An Alabama woman was sentenced Monday to a year on probation to cap a bizarre case in which a trucker enlisted her and two others to help him hide a small fortune he found stuffed in coffee cans inside an elderly man's garage.

David Lamer, 48, and his 47-year-old wife, Roxanne, were sentenced to federal prison in September for their role in a conspiracy to defraud the United States by hiding the money from the Internal Revenue Service.

Lamer had been hired by an elderly man's family to clean out a garage, where he found more than $390,000. Instead of declaring the money as income, Lamer gave it to his wife, another friend and the woman sentenced Monday — Linda Reed, 70, of Florala, Alabama. By failing to report the windfall, David Lamer cheated the IRS out of income tax, prosecutors said.

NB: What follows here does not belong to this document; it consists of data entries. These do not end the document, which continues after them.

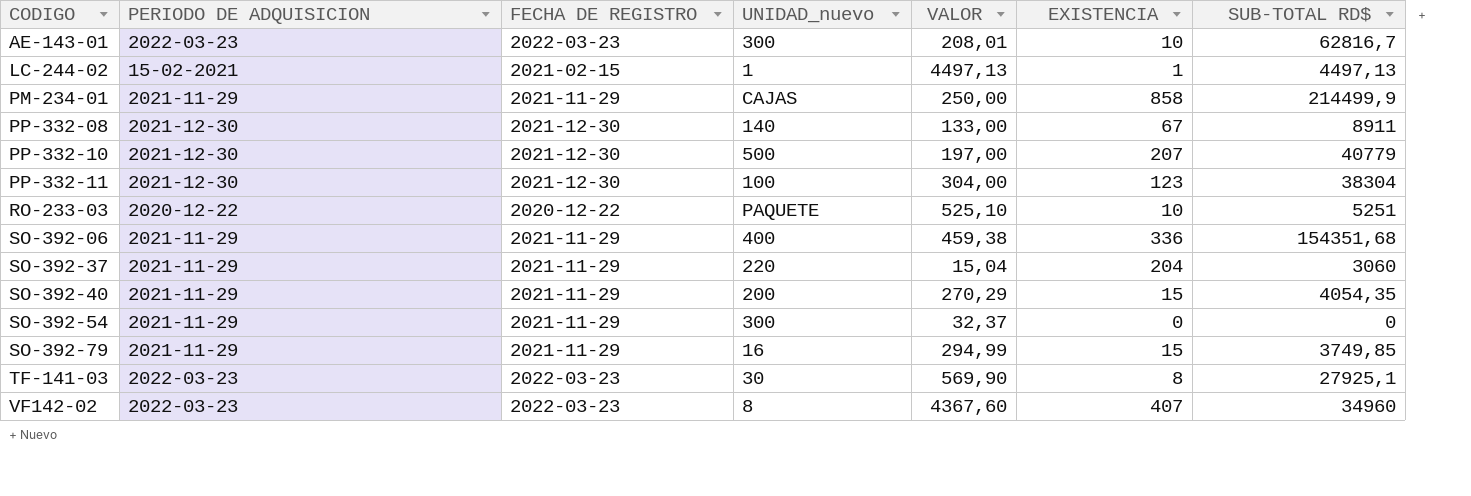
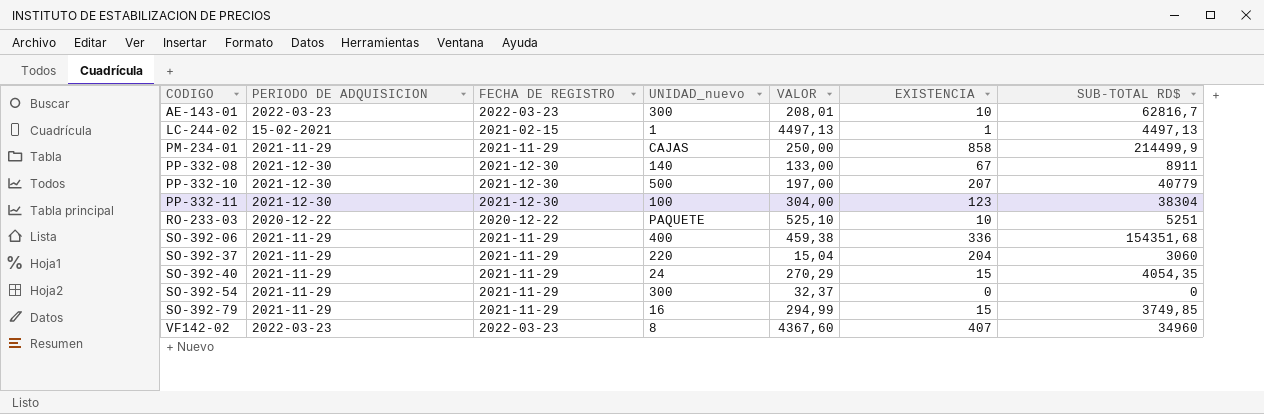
row TF-141-03: 2022-03-23 | 2022-03-23 | 30 | 569,90 | 8 | 27925,1 -> none
SO-392-40 | UNIDAD_nuevo: 200 -> 24

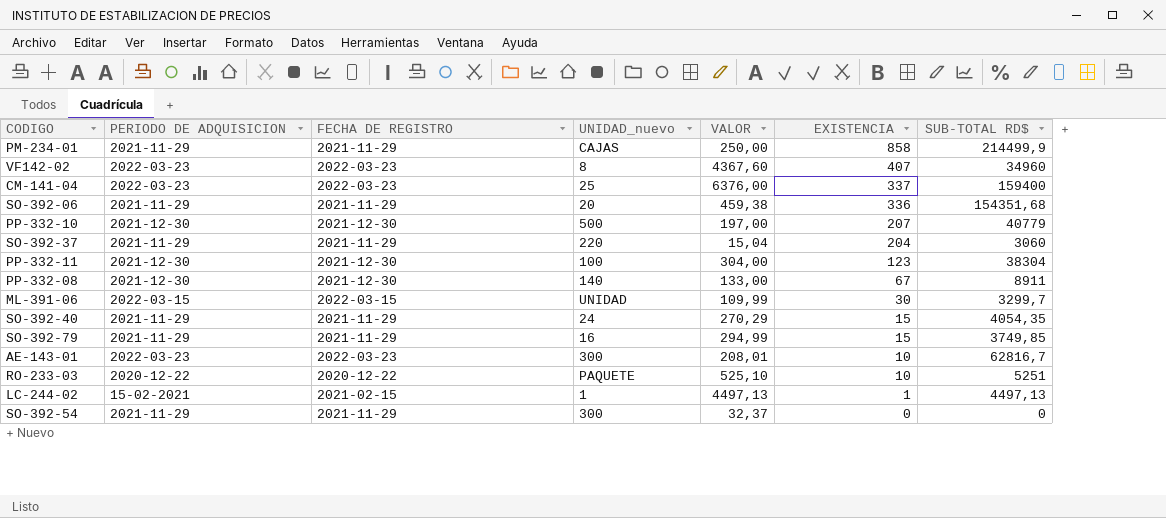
row order: CODIGO ascending -> EXISTENCIA descending
row CM-141-04: none -> 2022-03-23 | 2022-03-23 | 25 | 6376,00 | 337 | 159400
SO-392-06 | UNIDAD_nuevo: 400 -> 20
row ML-391-06: none -> 2022-03-15 | 2022-03-15 | UNIDAD | 109,99 | 30 | 3299,7

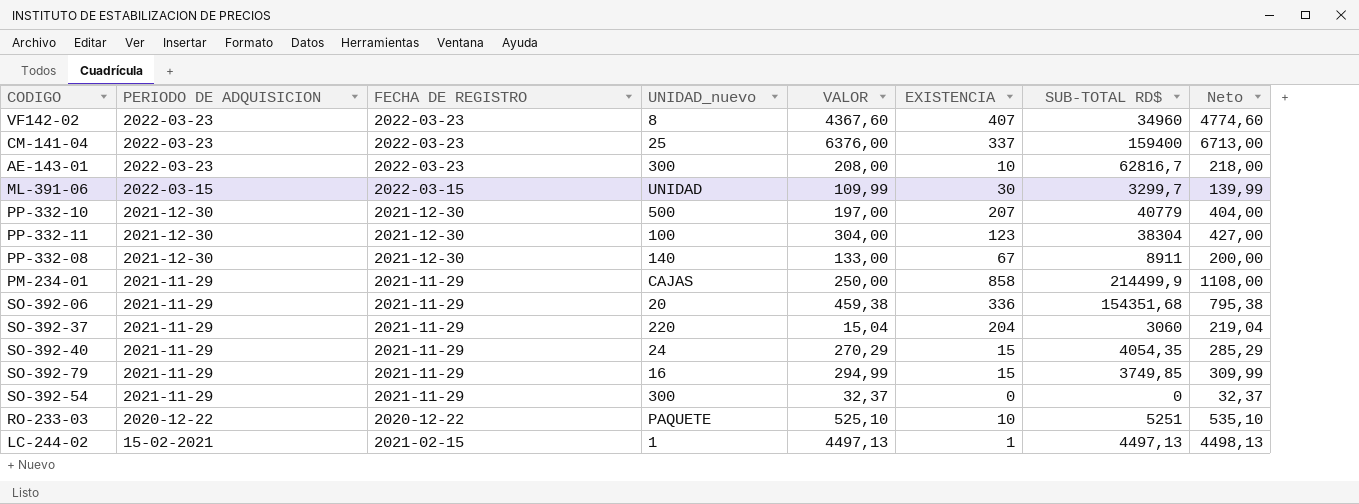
row order: EXISTENCIA descending -> PERIODO DE ADQUISICION descending
column Neto | formula: none -> [VALOR] + [EXISTENCIA]
AE-143-01 | VALOR: 208,01 -> 208,00

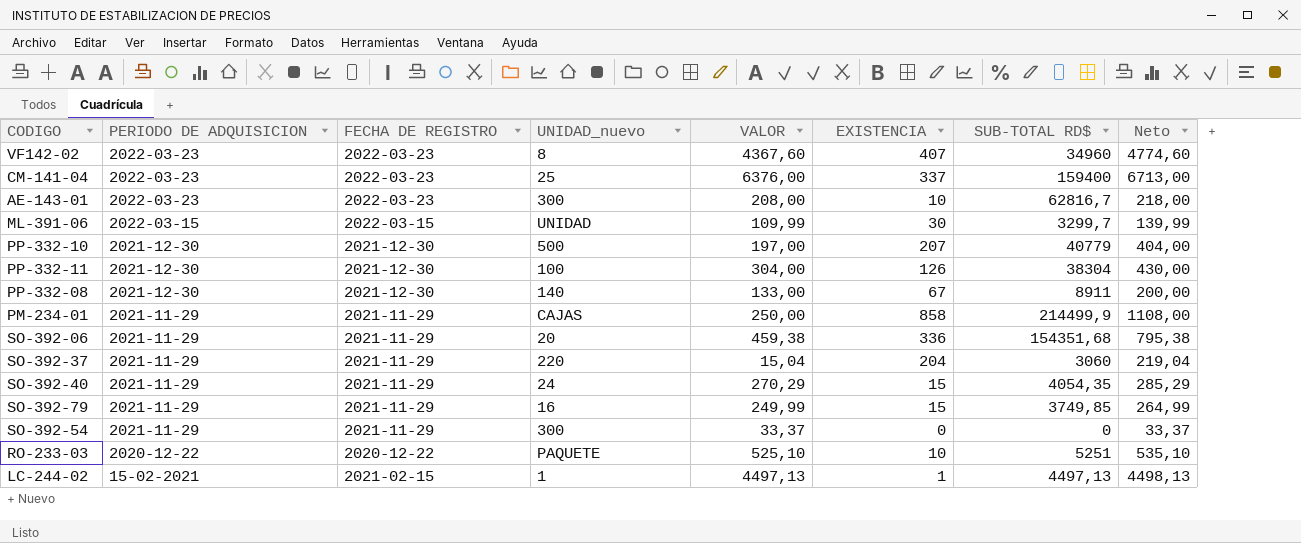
PP-332-11 | EXISTENCIA: 123 -> 126
PP-332-11 | Neto: 427,00 -> 430,00
SO-392-79 | VALOR: 294,99 -> 249,99
SO-392-79 | Neto: 309,99 -> 264,99
SO-392-54 | VALOR: 32,37 -> 33,37
SO-392-54 | Neto: 32,37 -> 33,37

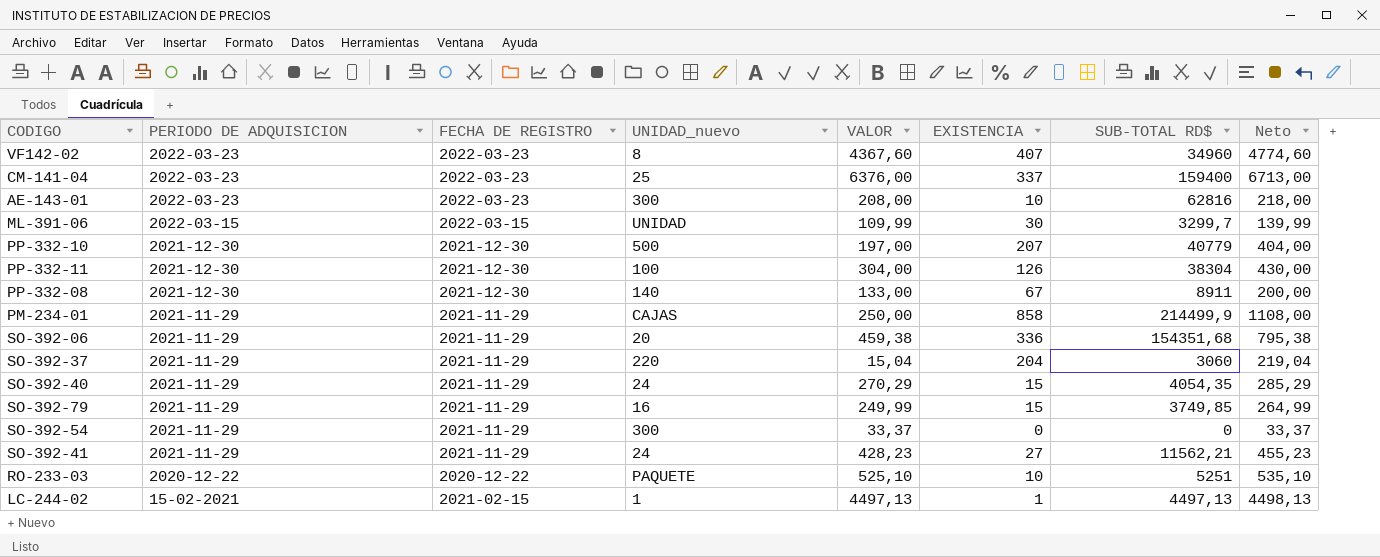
AE-143-01 | SUB-TOTAL RD$: 62816,7 -> 62816
row SO-392-41: none -> 2021-11-29 | 2021-11-29 | 24 | 428,23 | 27 | 11562,21 | 455,23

Prosecutors have said Reed was a friend of the Lamers. Her federal public defender declined to comment on her sentencing by U.S. District Judge Kim Gibson in Johnstown, 60 miles east of Pittsburgh.

Edward Szuch, who formerly owned an auto parts and equipment business, was sickly when his family asked David Lamer to clean out the garage in Ebensburg. Lamer, who also lived in Ebensburg, was to remove scrap metal and other unwanted items.

Szuch's family suspected he might have hidden money in the garage, federal prosecutors said, but Lamer denied finding any cash.

Shortly after Lamer found the money in June 2007, Reed visited him and his wife and was told to take a safe with $100,000 inside back to Alabama. Once there, she wrote a $60,000 check from her bank account to pay off the Lamers' mortgage, then funneled the rest back to David Lamer by writing $40,000 worth of money orders to his wife, prosecutors said.

David Lamer was sentenced in September to 21 months in prison and ordered to repay $390,544 to Szuch's estate. He's also on the hook for $125,977 in unpaid taxes, penalties and interest.

Roxanne Lamer was sentenced to a year in federal prison, also in September.

The other friend who helped the Lamers hide $15,000 of the money was sentenced to a year on probation.

Edward Szuch died at age 87 in January 2008.